═══ RECORDS FOR THE EXERCISE ═══

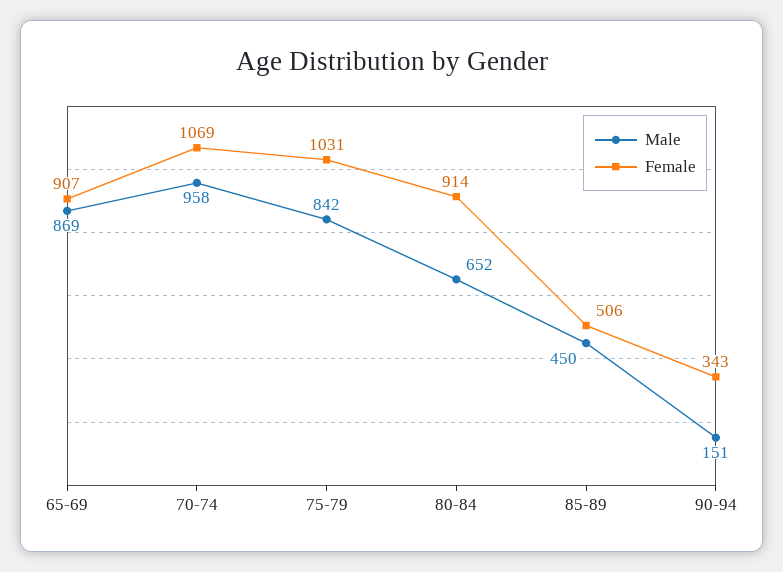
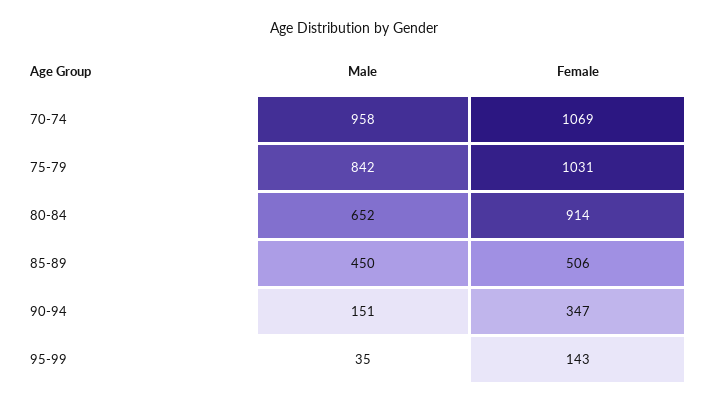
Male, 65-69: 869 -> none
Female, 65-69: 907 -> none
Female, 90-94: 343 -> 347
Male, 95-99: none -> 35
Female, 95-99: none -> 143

═══
═══ RECORDS FOR THE EXERCISE ═══

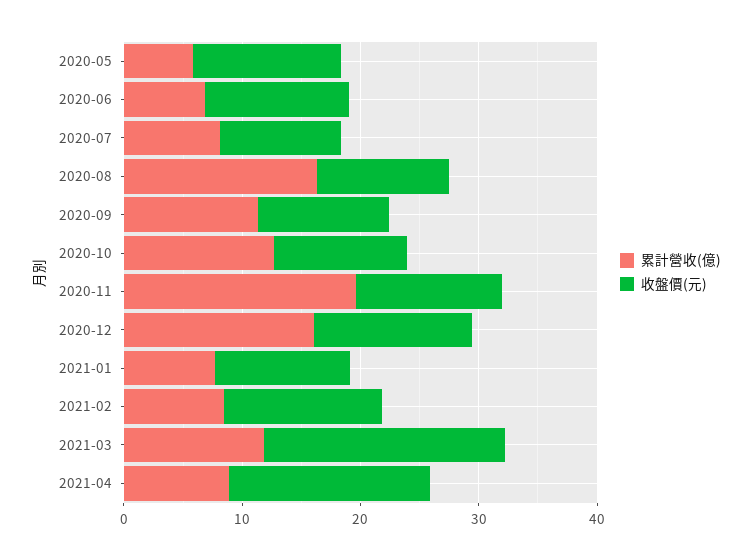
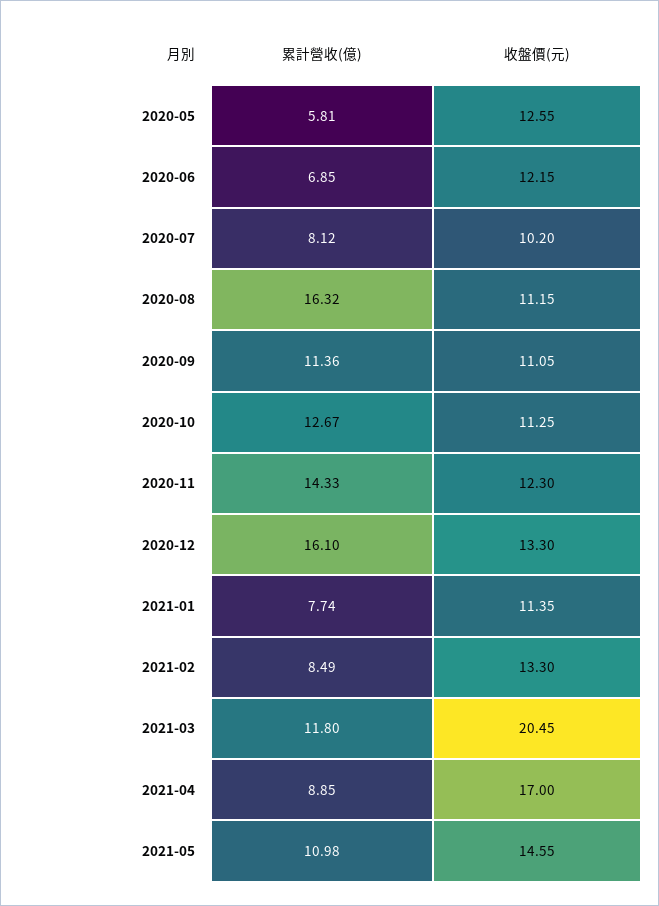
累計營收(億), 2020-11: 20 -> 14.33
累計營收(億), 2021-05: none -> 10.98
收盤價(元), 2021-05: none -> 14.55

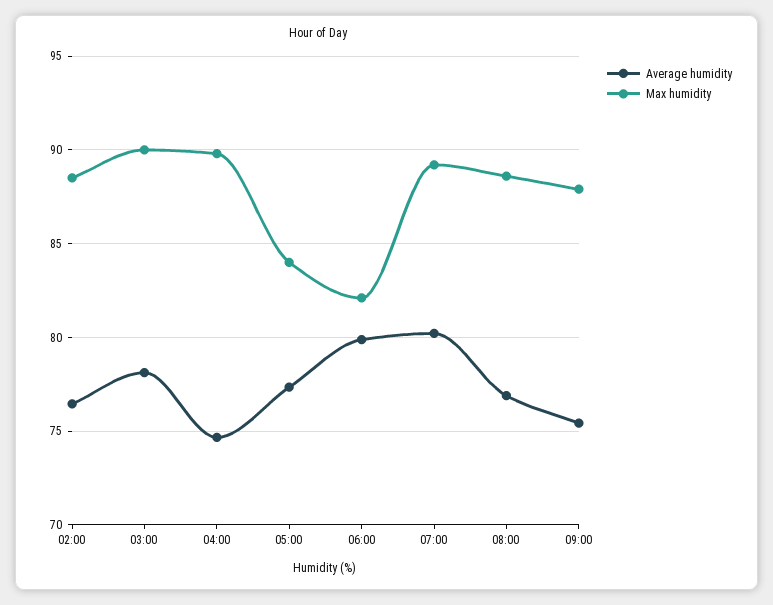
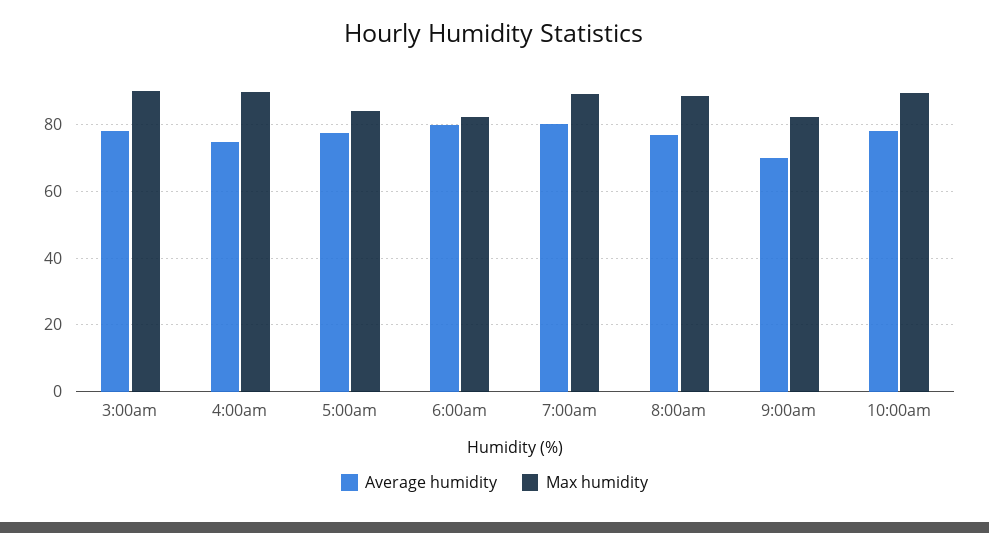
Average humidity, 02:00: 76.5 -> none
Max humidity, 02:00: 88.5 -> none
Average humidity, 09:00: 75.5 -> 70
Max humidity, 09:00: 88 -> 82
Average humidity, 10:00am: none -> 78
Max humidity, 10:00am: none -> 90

═══
═══ RECORDS FOR THE EXERCISE ═══

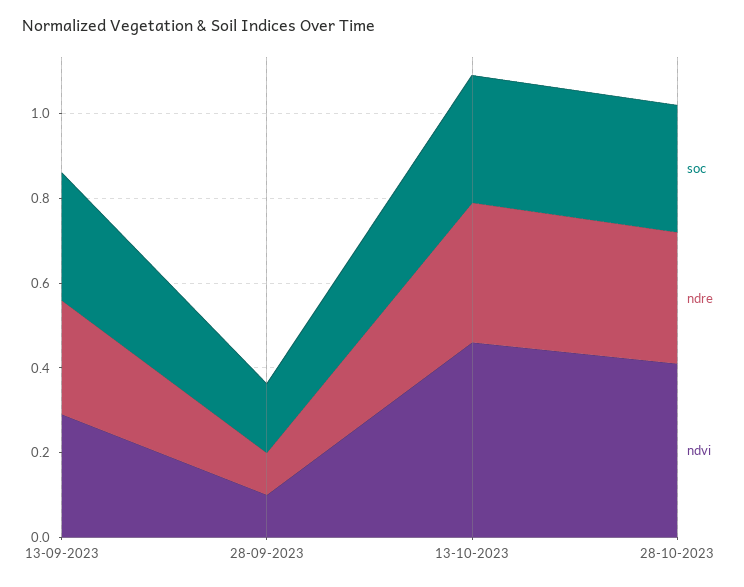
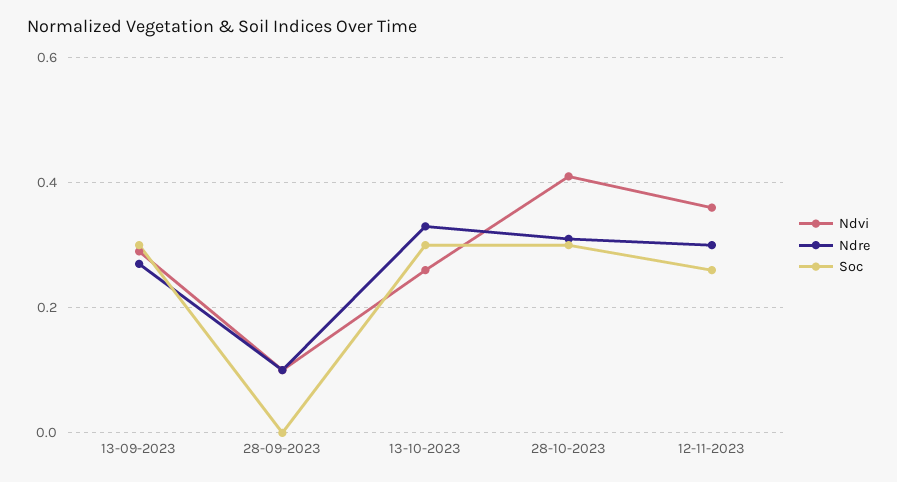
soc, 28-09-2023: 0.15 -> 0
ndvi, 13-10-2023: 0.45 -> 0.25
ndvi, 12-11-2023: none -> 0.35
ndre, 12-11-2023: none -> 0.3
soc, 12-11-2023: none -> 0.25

═══

YOUR OBJECTIVE: Although pictures appear among the records above, none are to be output; print exactly the lines from the line containing "累計營收(億), 2020-11: 20 -> 14.33" through the line containing "Max humidity, 10:00am: none -> 90".

ANSWER BOX:
累計營收(億), 2020-11: 20 -> 14.33
累計營收(億), 2021-05: none -> 10.98
收盤價(元), 2021-05: none -> 14.55

Average humidity, 02:00: 76.5 -> none
Max humidity, 02:00: 88.5 -> none
Average humidity, 09:00: 75.5 -> 70
Max humidity, 09:00: 88 -> 82
Average humidity, 10:00am: none -> 78
Max humidity, 10:00am: none -> 90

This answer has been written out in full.